The world’s largest burger chain published its most recent quarterly earnings and reported that company stock rose 15% over the last 12 months, as of Tuesday’s close (January 28th), beating estimates of Wall Streets experts who anticipated hard times amid declining foot traffic in its U.S. restaurants  and a change in leadership after the company fired its board fired CEO Steve Easterbrook in November.

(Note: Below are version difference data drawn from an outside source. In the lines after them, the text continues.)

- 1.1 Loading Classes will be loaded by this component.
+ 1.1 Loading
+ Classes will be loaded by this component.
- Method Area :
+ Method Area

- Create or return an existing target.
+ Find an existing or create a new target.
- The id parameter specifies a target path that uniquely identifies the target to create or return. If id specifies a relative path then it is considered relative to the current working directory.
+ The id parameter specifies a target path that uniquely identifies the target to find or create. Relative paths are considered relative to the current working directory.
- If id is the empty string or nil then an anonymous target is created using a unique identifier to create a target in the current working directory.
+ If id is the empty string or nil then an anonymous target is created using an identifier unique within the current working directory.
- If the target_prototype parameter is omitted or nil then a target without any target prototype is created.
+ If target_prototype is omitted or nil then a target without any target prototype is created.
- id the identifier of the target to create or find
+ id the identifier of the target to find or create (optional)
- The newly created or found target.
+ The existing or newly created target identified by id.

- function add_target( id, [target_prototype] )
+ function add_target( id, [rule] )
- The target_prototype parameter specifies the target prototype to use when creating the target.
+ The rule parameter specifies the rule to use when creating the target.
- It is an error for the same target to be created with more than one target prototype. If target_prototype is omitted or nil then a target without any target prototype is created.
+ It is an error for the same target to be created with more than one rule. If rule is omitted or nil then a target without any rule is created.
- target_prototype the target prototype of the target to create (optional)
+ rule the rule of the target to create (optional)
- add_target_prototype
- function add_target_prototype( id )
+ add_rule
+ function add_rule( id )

Chris Kempczinski, who formerly led the company’s U.S. division, was tapped to replace him.

In the United States, its home market, same-store sales climbed 5.1% during the quarter, despite traffic to restaurants falling by 1.9% in 2019.

“Getting U.S. guest count to positive is our number one priority,” said CEO Chris Kempczinski, adding that the focus will be winning over breakfast customers.

Based on a survey of analysts by Refinitiv, published by CNBC, here’s what the company reported compared with what Wall Street was expecting:

  • Earnings per share: $1.97, adjusted, vs $1.96 expected
  • Revenue: $5.3 billion vs $5.3 billion expected
  • Global same-store sales: 5.9% vs 5.2% expected

This somewhat “unexpected” growth for the burger emporium has come not just by enhancing its menus, schedules, and options, but with the growing trend of digitizing stores, drive-thru menus, and partnering with new delivery options.

Since 2018, faced with growing competition, McDonald’s looked towards AI-powered technology to stand out. According to Hospitality Tech, over 4,000 restaurants have converted to the fast food giant’s “Experience of the Future” concept that combines state-of-the-art technology, including digital menu boards and self-ordering kiosks with an updated look and delivery.

In 2019, the company made its largest acquisition in 20 years in March when it acquired personalization tech startup Dynamic Yield for an estimated $300 million, reports RT Insights. As of September 2019, the technology was deployed in over 8,000 US restaurants and was expected to be implemented in “nearly all” drive-thrus in the United States and Australia by the end of 2019.

The China dilemma

McDonald’s has shut down restaurants in five Chinese cities, beginning even to implement new health protocols in the region as the coronavirus has expanded worldwide and caused fear among markets.

The restaurante chain, in 2017, handed over the reins to a Chinese state-owned enterprise, in a deal that would value the business at as much as $2.08 billion, according to The Wall Street Journal, however, it is yet to report if further damage is anticipated for the burger giant. McDonald’s still has about 3,000 restaurants open in China.